Every entry should be returned unchanged, with the pictures omitted.
*-*-*
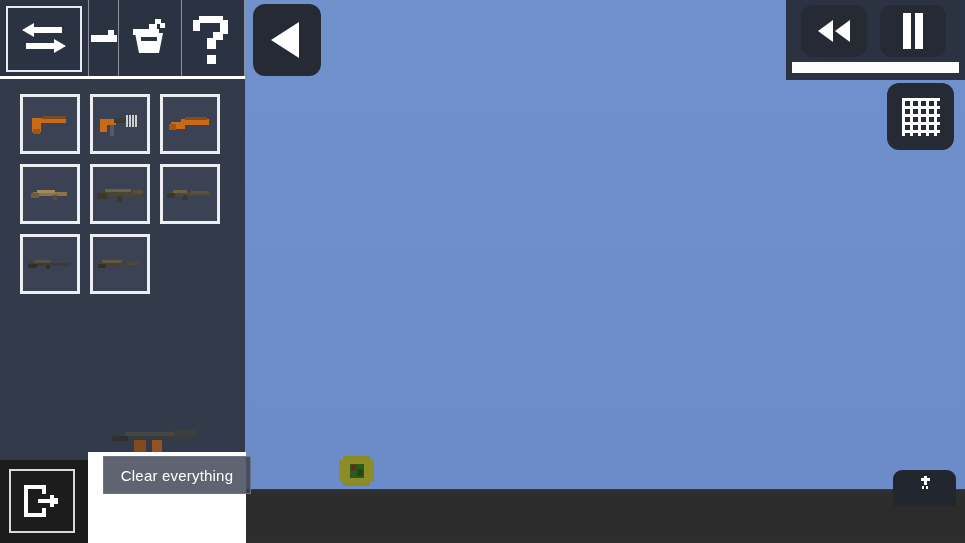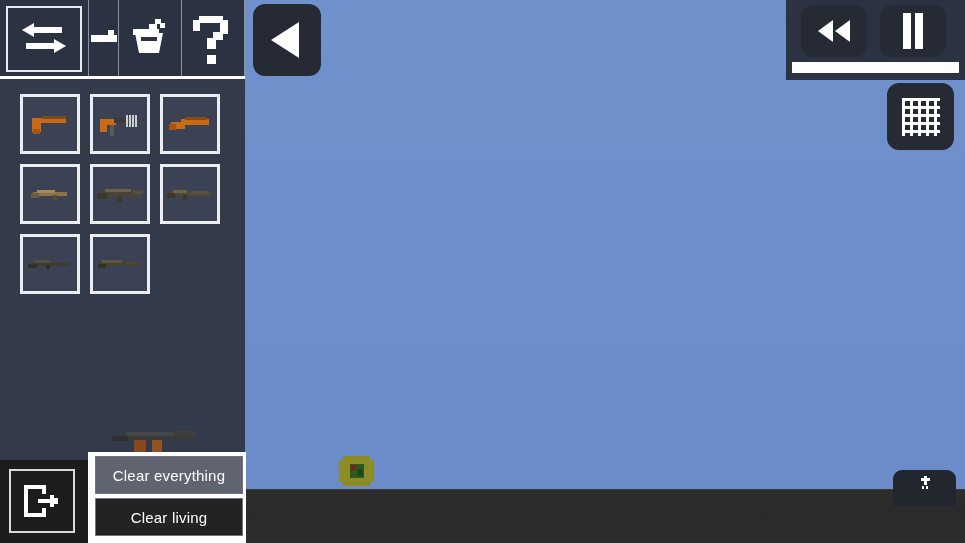"Clear everything" .btn-clear { left: 7px -> 15px }
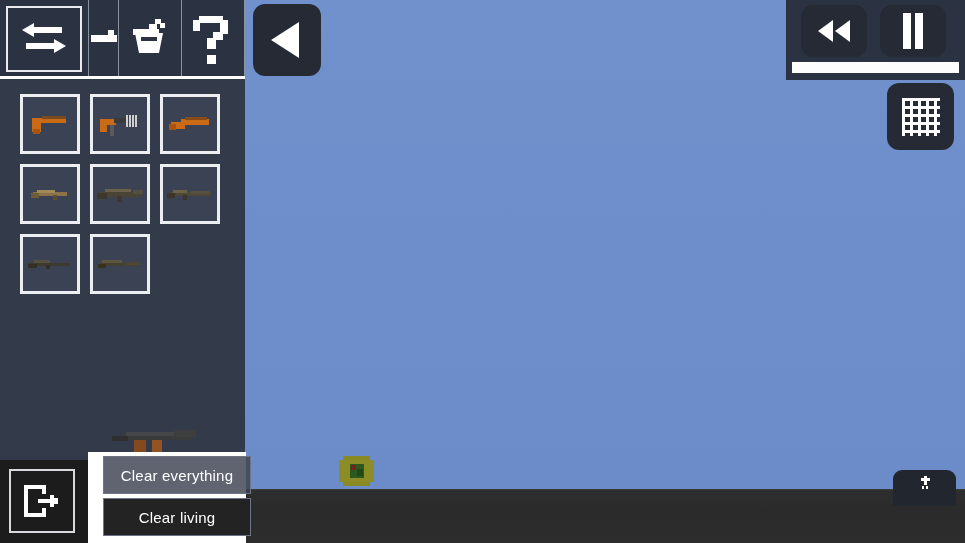"Clear living" div.btn-clear { html: <div>Clear living</div> -> none }
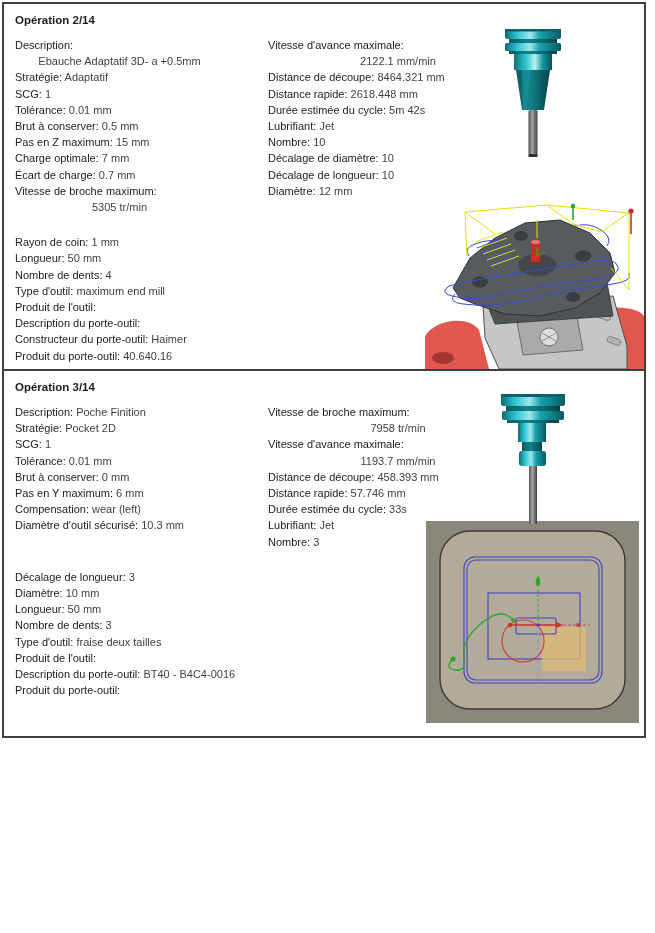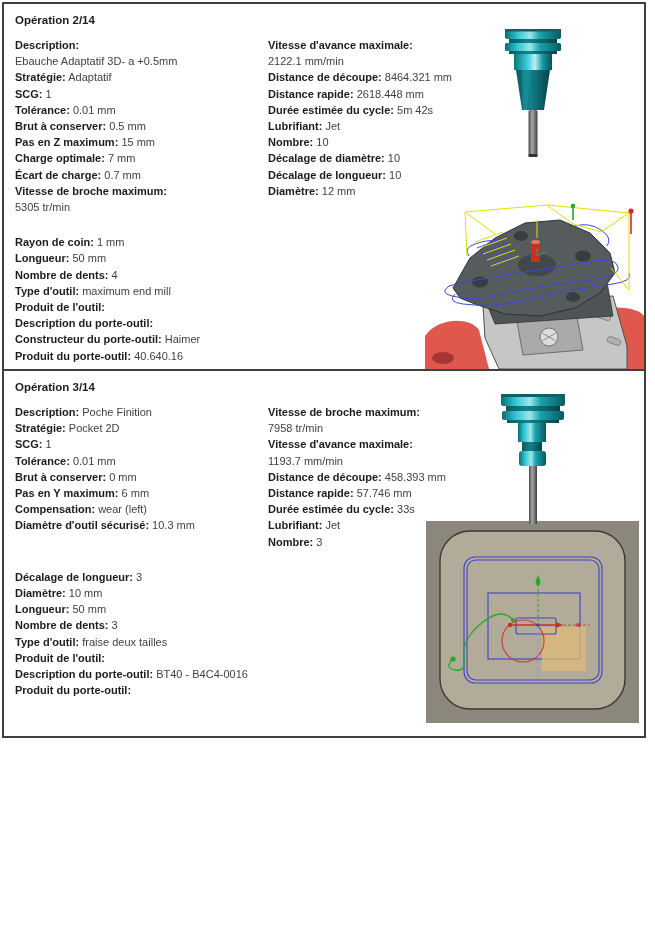"Description:" .field .lbl { font-weight: 700 -> 400 }
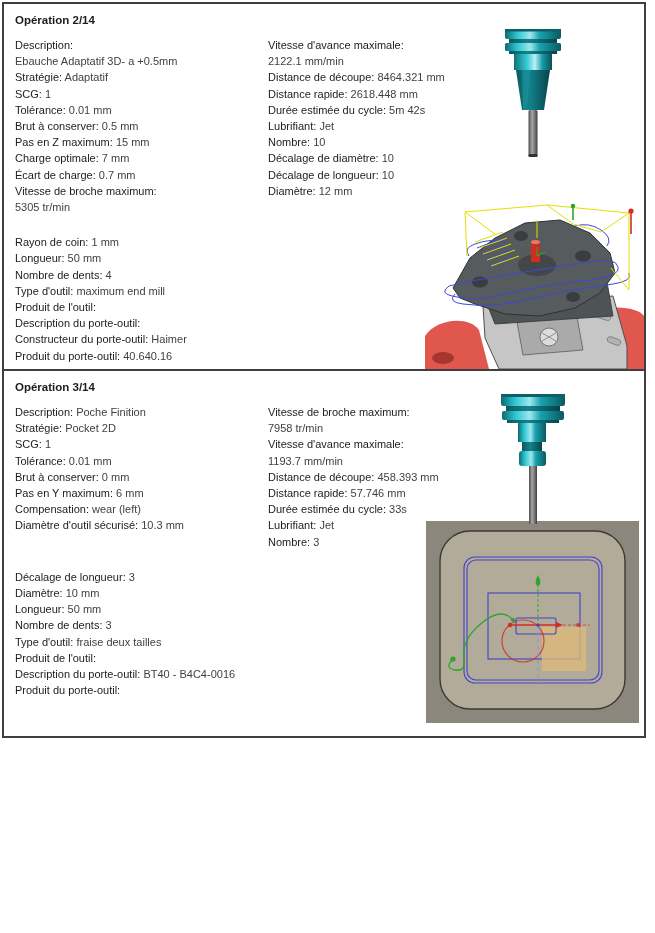"Ebauche Adaptatif 3D- a +0.5mm" .field.nl .val { text-align: none -> center }
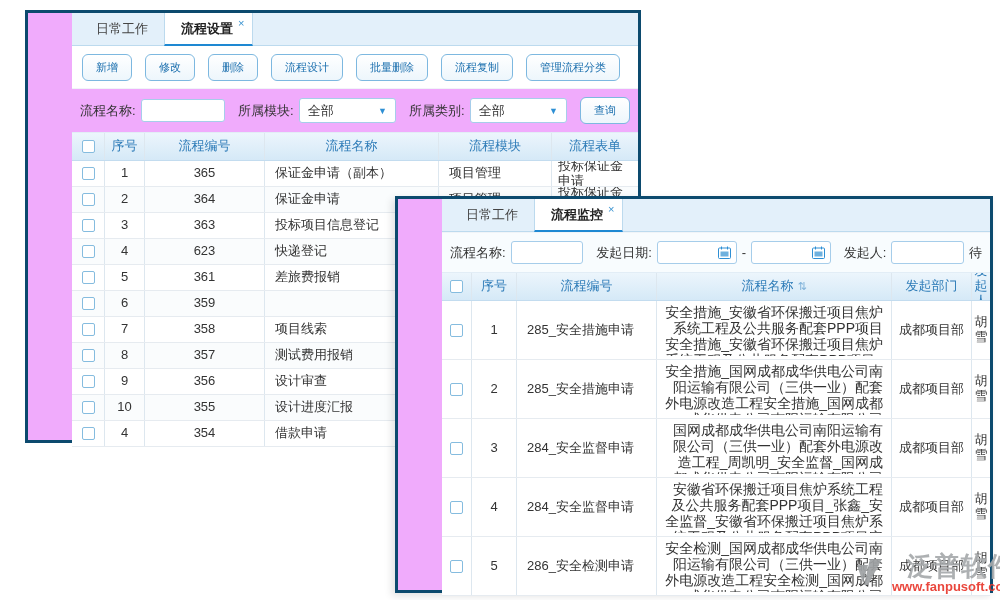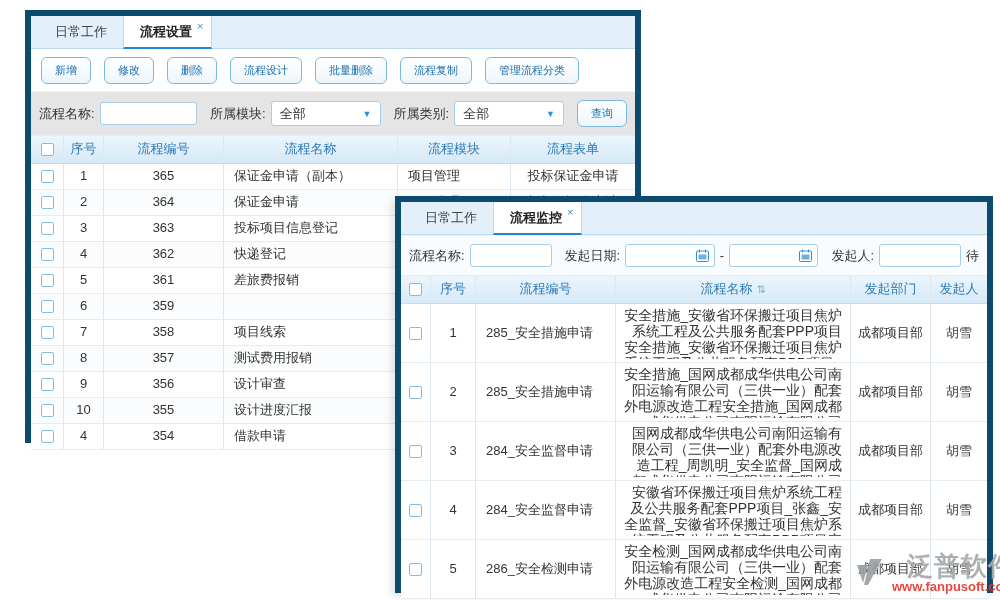"日常工作" .window { background: #e5e5e5 -> #f0abfc; border: 6px solid #0c4a6e -> 3px solid #0c4a6e; padding-left: none -> 44px }
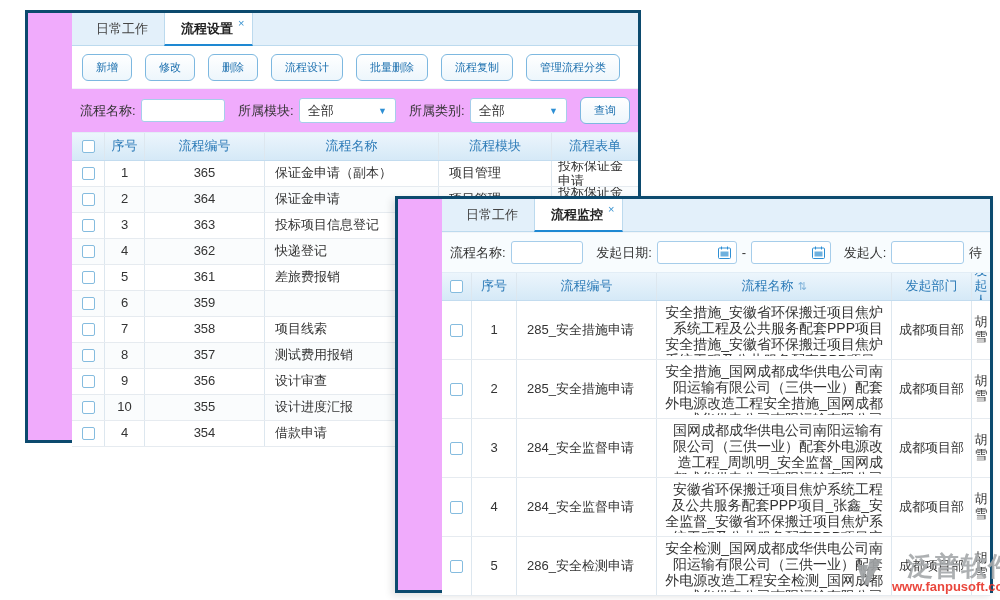"362" span { text: 362 -> 623 }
*-*-*
### Solved problem
"Clear everything" .btn-clear { left: 7px -> 15px }
"Clear living" div.btn-clear { html: <div>Clear living</div> -> none }
"Description:" .field .lbl { font-weight: 700 -> 400 }
"Ebauche Adaptatif 3D- a +0.5mm" .field.nl .val { text-align: none -> center }
"日常工作" .window { background: #e5e5e5 -> #f0abfc; border: 6px solid #0c4a6e -> 3px solid #0c4a6e; padding-left: none -> 44px }
"362" span { text: 362 -> 623 }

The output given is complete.